2. Along the line of party walls so that they don’t stand directly before windows or gates.
3. So that they are not less than 8 metres apart along the street.
4. So that they do not obstruct or interfere with from street lights, road signs and other equipment, such as “pay & display” machines, cycle stands and bus shelters.
5. So that they do not foul or damage overhead cables or underground services or structures.
6. So that they do not obstruct sight-lines for road users at junctions, pedestrian crossings and traffic light.
7. So that they do not obstruct vehicle entrances, crossovers and garages
Policy on species
Generally, it is considered that trees should be of suitable size and species and appropriate to the street scene and site conditions.
Because of the varied nature of the streets and planting sites within the borough it is not practical to give a list of ‘suitable’ species. Some species may well be appropriate for one site but not another. However certain factors should be taken into consideration which may well limit the choice of species on any given site.
1. Trees should be of such size that they do not cause undue light restriction, encroachment or subsidence problems.
2. Trees with excessively large, sticky or prolific fruits should be avoided wherever they are likely to cause a nuisance.
3. Trees with poisonous fruits, bark or wood should be avoided.
4. Hazardous trees, e.g. trees with large spines on the trunk, or which are known to shed branches easily should be avoided.
Residents often express specific preferences for species and their views will always be considered, provided they meet with the above requirements. However, the final choice of species is at the direction of the Director of Environment, in consultation with the Arboricultural Officer.
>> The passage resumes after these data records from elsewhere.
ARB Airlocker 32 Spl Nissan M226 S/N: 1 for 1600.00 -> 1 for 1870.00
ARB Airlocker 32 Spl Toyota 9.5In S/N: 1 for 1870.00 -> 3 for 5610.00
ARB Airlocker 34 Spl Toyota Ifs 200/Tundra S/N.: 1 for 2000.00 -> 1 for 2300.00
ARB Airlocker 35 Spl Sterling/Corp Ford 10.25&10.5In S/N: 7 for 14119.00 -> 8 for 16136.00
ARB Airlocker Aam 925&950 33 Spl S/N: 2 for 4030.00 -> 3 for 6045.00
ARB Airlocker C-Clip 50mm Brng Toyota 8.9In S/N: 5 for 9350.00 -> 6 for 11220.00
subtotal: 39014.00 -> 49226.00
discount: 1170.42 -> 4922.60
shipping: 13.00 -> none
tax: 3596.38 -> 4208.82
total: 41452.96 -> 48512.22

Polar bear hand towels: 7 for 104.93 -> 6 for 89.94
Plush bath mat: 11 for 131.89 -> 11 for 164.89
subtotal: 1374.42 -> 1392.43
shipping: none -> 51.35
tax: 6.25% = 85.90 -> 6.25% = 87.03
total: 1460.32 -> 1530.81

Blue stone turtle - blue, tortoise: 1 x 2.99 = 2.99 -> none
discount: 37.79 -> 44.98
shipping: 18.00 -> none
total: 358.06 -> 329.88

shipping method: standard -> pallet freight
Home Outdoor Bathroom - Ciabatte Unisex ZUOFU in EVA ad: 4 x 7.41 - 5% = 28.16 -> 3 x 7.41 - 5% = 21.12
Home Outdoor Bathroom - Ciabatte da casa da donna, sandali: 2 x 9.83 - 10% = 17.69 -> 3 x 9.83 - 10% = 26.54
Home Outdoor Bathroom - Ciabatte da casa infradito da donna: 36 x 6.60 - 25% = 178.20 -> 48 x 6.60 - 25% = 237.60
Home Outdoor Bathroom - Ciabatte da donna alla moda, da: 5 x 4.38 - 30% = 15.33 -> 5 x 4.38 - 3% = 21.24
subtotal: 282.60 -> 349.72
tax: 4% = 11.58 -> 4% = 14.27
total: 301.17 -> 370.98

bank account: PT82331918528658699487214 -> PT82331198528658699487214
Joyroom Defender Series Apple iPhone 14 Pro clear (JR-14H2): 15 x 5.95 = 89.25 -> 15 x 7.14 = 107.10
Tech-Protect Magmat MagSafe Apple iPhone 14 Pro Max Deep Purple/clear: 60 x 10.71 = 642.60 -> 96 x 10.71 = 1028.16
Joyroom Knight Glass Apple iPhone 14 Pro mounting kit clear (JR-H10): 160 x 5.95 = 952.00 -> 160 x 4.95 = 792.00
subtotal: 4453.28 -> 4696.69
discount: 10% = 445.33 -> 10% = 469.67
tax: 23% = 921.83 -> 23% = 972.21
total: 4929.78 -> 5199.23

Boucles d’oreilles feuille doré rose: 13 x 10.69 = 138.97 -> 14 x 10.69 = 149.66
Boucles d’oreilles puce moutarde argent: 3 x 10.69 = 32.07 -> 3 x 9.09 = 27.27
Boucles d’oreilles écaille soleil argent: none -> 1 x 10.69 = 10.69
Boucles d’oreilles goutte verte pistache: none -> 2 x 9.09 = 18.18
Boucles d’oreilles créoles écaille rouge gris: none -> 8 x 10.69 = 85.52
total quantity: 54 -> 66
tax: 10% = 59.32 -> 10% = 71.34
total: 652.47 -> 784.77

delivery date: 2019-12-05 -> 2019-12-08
The majority of residents welcome trees, shown by the large number of planting requests received annually. However, opposition is sometimes experienced from individuals who for various reasons are opposed to trees in the vicinity of their property. All new planting schemes should involve prior consultation with local residents, businesses and other relevant stakeholders.
Except where monies are allocated for specific projects, resources will normally be allocated in the order set-out below:
1. Replacement of dead trees and existing tree stock.
2. Requests from residents; Individual requests will be prioritised taking into account the number of trees already in the street, including those in front gardens and land adjacent to the highway. Typically, the fewer trees visible from the highway the higher priority the street would have for planting.
3. Streets without trees. New planting schemes will be prioritised according to the guidelines set out above and the relative amenity importance of each street.
Advice on finding a tree surgeon
If you are looking for a tree surgeon to work on trees on your property, you should make sure they are fully qualified and insured.
Visit the Arboricultural Association's website to see its list of approved contractors.
Tree preservation orders and trees in conservation areas
Some trees enjoy legal protection because they are subject to a tree preservation order or located within a conservation area. There’s more information on this in our planning pages on trees and tree preservation orders.